Perhaps most importantly, none of the advisers will be deemed “bad actors” under Rule 506(d), which allows their sponsored funds to continue to engage in private placements under Rule 506(b) and (c) and enjoy the related NSMIA state law preemption.
Impact and Implications
Normally, these kinds of group announcements are line-drawing exercises intended to clearly identify violative conduct and to warn of continued, vigorous enforcement against such conduct. However, this situation perhaps raises more questions than answers.
In assessing the impact of these settlements, fund managers should consider the following open points:
- The Recordkeeping Rule has existed (in various iterations) for over half a century, and the SEC’s current position on its coverage differs from the historical understanding. It has never imposed a blanket retention requirement on (as was the case before the invention of email) every scrap of paper utilized in the day-to-day operation of an adviser’s business; furthermore, no court has found that the rule extends to all or substantially all “business related” communications involving an adviser’s personnel.
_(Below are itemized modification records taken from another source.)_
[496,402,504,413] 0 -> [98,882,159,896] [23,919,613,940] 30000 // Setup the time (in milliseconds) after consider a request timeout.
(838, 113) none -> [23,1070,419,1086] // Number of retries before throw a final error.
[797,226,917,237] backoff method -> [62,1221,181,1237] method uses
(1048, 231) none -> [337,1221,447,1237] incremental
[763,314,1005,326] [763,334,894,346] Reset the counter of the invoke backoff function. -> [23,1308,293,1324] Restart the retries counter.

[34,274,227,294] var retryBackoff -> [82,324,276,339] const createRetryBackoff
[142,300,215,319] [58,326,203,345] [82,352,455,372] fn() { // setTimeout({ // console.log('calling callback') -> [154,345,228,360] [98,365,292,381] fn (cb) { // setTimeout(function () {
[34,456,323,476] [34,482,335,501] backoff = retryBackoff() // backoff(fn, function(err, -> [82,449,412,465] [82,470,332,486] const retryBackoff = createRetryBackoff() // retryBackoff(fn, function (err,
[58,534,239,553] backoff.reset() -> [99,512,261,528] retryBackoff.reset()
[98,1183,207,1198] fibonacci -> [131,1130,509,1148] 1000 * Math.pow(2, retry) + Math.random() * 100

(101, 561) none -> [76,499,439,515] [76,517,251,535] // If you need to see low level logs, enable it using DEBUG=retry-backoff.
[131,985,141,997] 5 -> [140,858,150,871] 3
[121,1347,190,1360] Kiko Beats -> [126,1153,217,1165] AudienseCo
- Relatedly, litigation with the remaining subjects of Enforcement’s initiative is still a possibility. The SEC has not fared well in high-stakes litigation over the past few years, and there are numerous managers still caught in the investigation that may want to bring the fight to the SEC in this post-Chevron, post-National Association of Fund Managers environment.
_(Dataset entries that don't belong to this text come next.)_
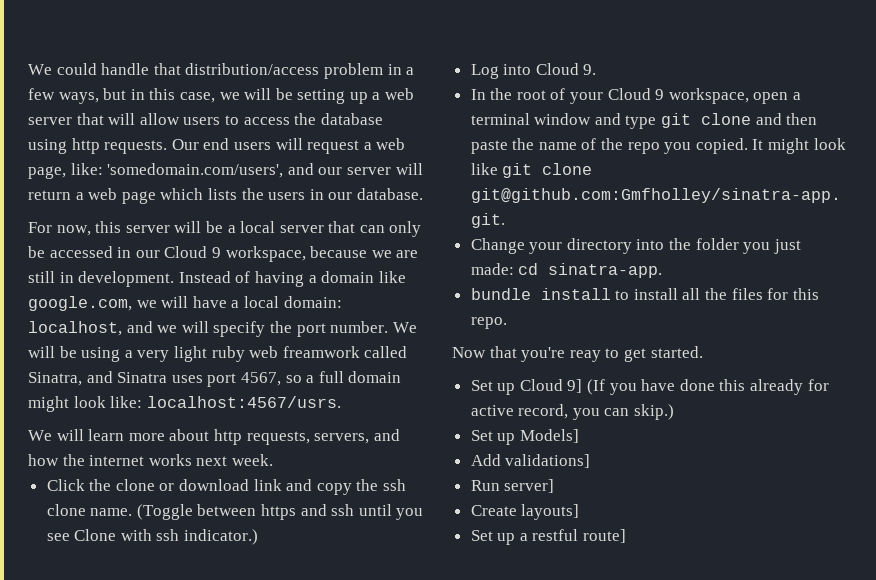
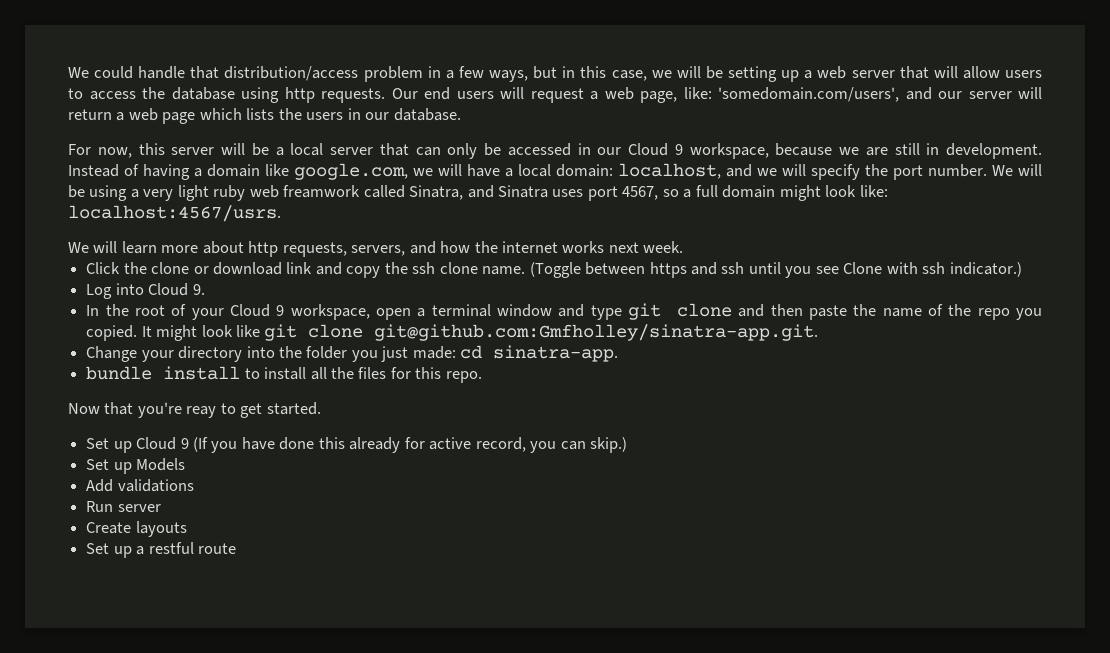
[567,379,583,393] 9] -> [180,438,189,449] 9
[519,429,579,443] Models] -> [136,458,186,471] Models
[505,454,591,468] validations] -> [117,479,194,492] validations
[504,479,555,493] server] -> [117,504,161,512] server
[521,504,580,520] layouts] -> [135,521,187,537] layouts
[583,529,627,543] route] -> [197,543,236,554] route

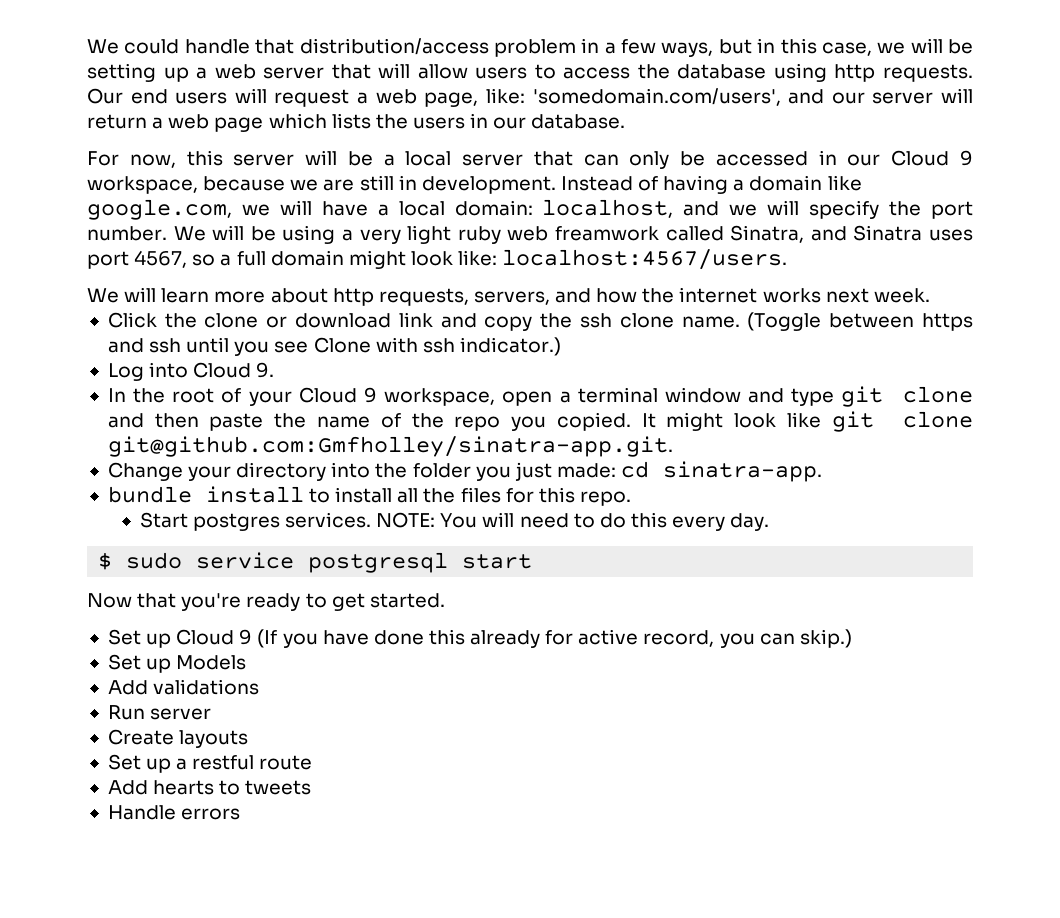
[68,205,281,222] localhost:4567/usrs. -> [502,249,788,270] localhost:4567/users.
(482, 377) none -> [139,512,770,531] [98,552,533,573] // Start postgres services. NOTE: You will need to do this every day. // $ sudo service postgresql start
[186,406,217,418] reay -> [246,593,301,611] ready
(236, 548) none -> [107,780,312,795] [107,805,241,820] // Add hearts to tweets // Handle errors

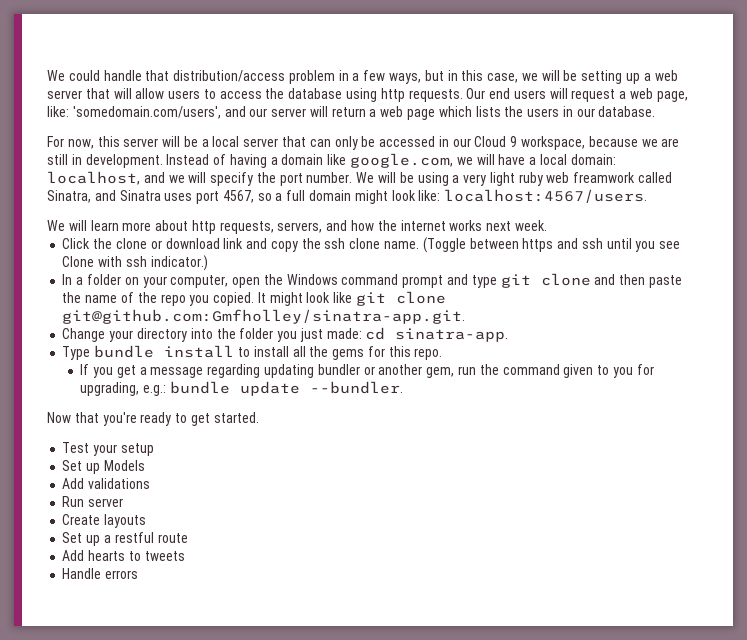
[107,362,275,381] [107,387,741,406] Log into Cloud 9. // In the root of your Cloud 9 workspace, open a terminal window -> [62,274,444,288] In a folder on your computer, open the Windows command prompt
(823, 471) none -> [62,346,91,360] Type
[460,487,501,503] files -> [332,349,365,360] gems
[139,512,770,531] [98,552,533,573] Start postgres services. NOTE: You will need to do this every day. // $ sudo service postgresql start -> [80,364,654,378] [80,381,403,396] If you get a message regarding updating bundler or another gem, run the command given to you for upgrading, e.g.: bundle update --bundler.
[107,629,852,648] Set up Cloud 9 (If you have done this already for active record, you can skip.) -> [62,442,154,456] Test your setup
- Finally, the SEC will have a new (acting) Chair in just a few days, and presumably a new permanent Chair in a matter of weeks. While it is difficult to predict positions, priorities, and outcomes, the next Director of Enforcement may have different thoughts on whether these actions are worth an investment of time and resources.
Notwithstanding this uncertainty, legal and compliance personnel should not allow these macro-level strategic considerations to distract them from their day-to-day compliance tasks. Most advisers currently prohibit communications outside of the adviser-provided business email, so it is still critical to attempt to ensure that these compliance policies are complied with. Surveillance, certifications, training, and technological alternatives are all important tools that a manager can deploy to show how it “says what it does and does what it says” in the near to medium term. To the extent that the goalposts move on this issue as a substantive manner in the coming months and years, policies and procedures can be reconsidered at that time.